実際音になったのは、聞き取ることのできないほどの、不明瞭な声。
明らかに寝惚けているだけだ、と証明しているような返事だ。
「……明日、出陣すっから」
悪ぃな。
お前に、言いそびれちまってたわ。
そう、無防備な寝顔に、話しかければ。
無性に、笑いがこみ上げた。
謀略と。
分かり切っている出陣命令だったけれど。
「お前、また、怒んだろーな。…………けど、逆上すんじゃねぇぞ」
そんなこと。
無理、と承知の上で。
言わずにはいられない台詞なんて。
これまでにも、幾つだって、あった。
手を、伸ばして。
額の辺りから、髪をかきあげる。
まだ微かに湿り気の残る、柔らかくしっとりした髪の感触を掌全体で味わうように、ゆっくりと。何度も。

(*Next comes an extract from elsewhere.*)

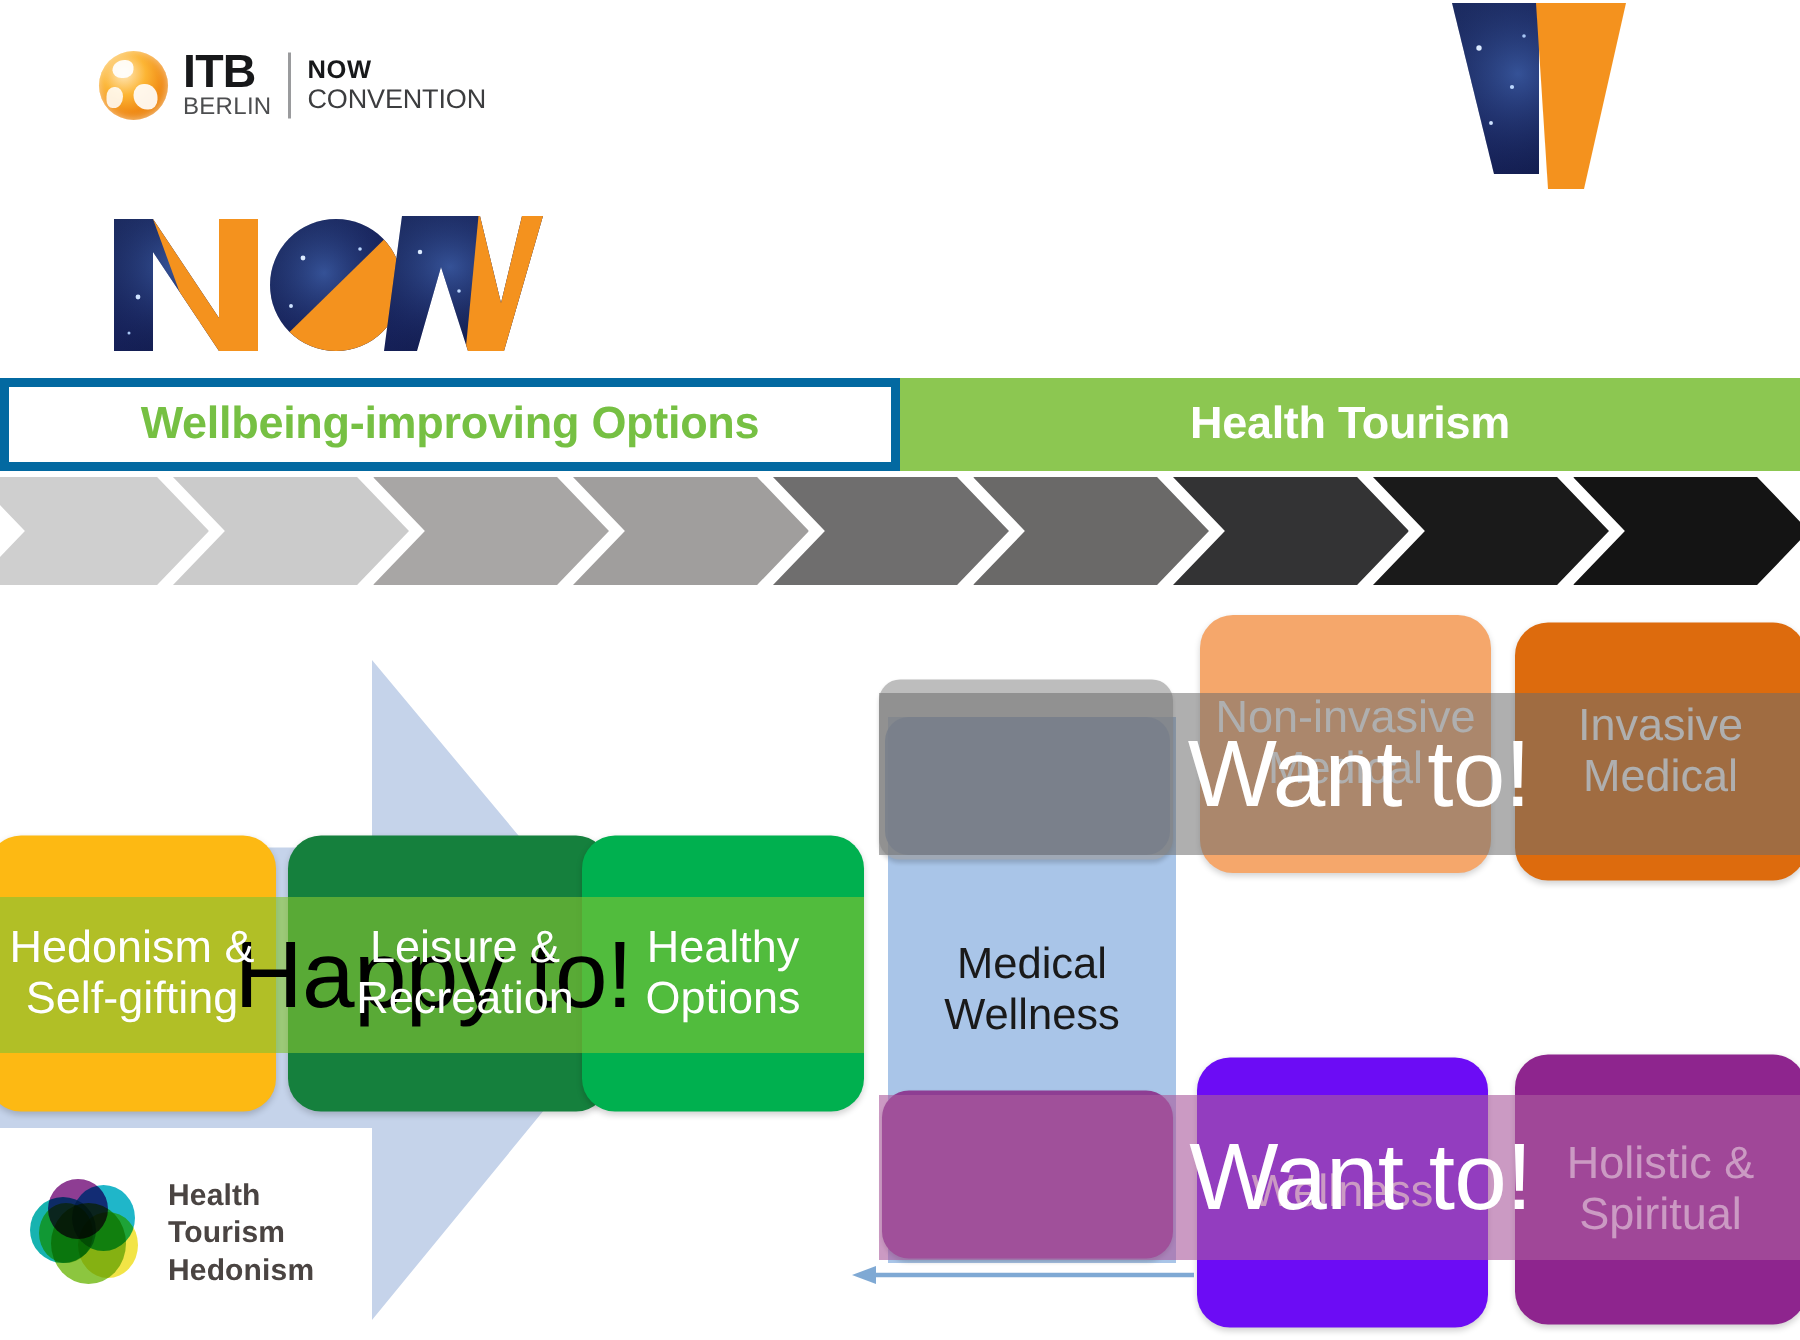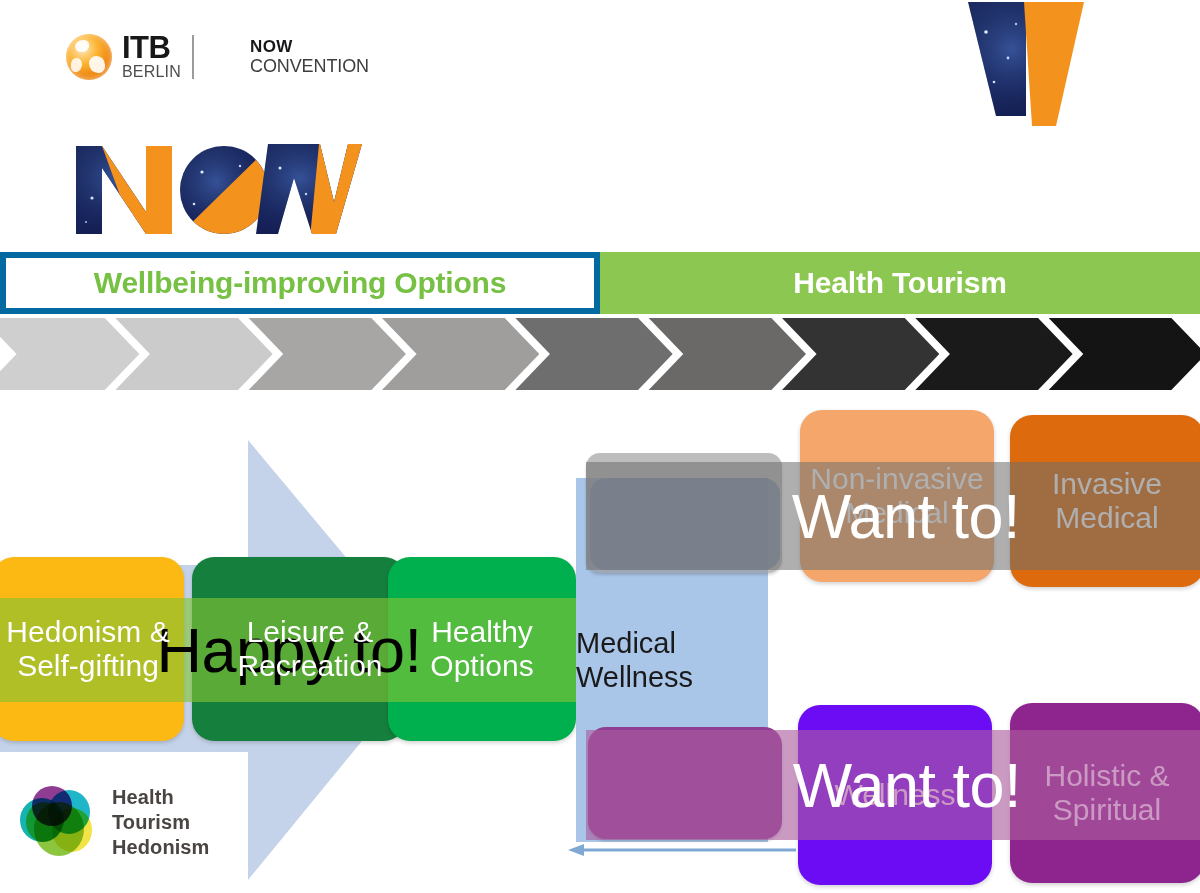"NOW" .itb-right { margin-left: 45px -> none }
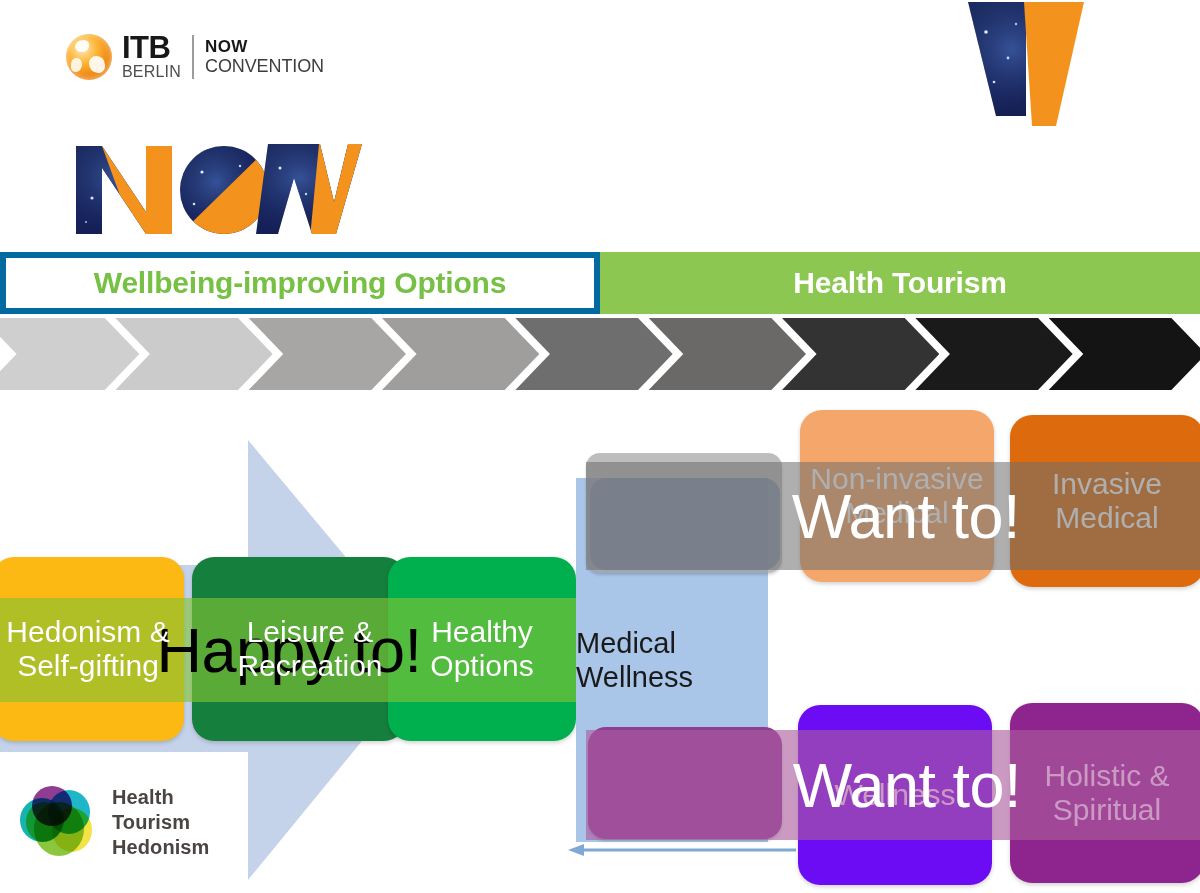"Medical Wellness" #card-medwell { left: 576px -> 592px; text-align: none -> center }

それから、まるで子供にしてやるように、くしゃっと掻き乱してみた。
「なぁ、天蓬。………そーいや、お前に言ったことって、あったか?」
あるわけねーよな。
愛している。
音に出して。大気に溶けてしまうことさえ、惜しむように。
そっと、唇の動きだけで、綴った言葉。
声にすれば。
叫んでしまいそうだった。
言葉に出せば。
それより他に、何もいらなくなりそうだった。
たぶん。
そうとはなれない自分を知りながらも。
「………れん……?」
ぱちり、と。
不意に、その目が開いた。
ばれたか、と。
思った、その一瞬。
「………愛しています、捲簾」
寝惚けている人間以外の、何者でもないくせに。
ひどく、鮮明な声と、瞳で。
誰よりも、綺麗に、そう笑った。
「………」
あっけにとられて。
天蓬を凝視すれば。
そのまま。
再び閉じた瞼。
規則正しく、安らかな寝息だけが、辺りを支配するリズムとなる。
………ちくしょー。
心の中で、叫んだ。
あと、一日。
せめて、あと一日あれば。
お前、寝惚けて何言ったか覚えているか?と。
散々、からかい倒し、笑い倒してやるものを。
………ちくしょー。
やられた、と。
思った。
敵わない。
こいつにだけは。
「………降参」
しょうがないから。
笑った。
掌には、体温。
網膜には、色。
大丈夫。
ちゃんと。
刻みつけたから。
それだけ、抱いて逝くから。
おやすみ。
──────そして、さよなら。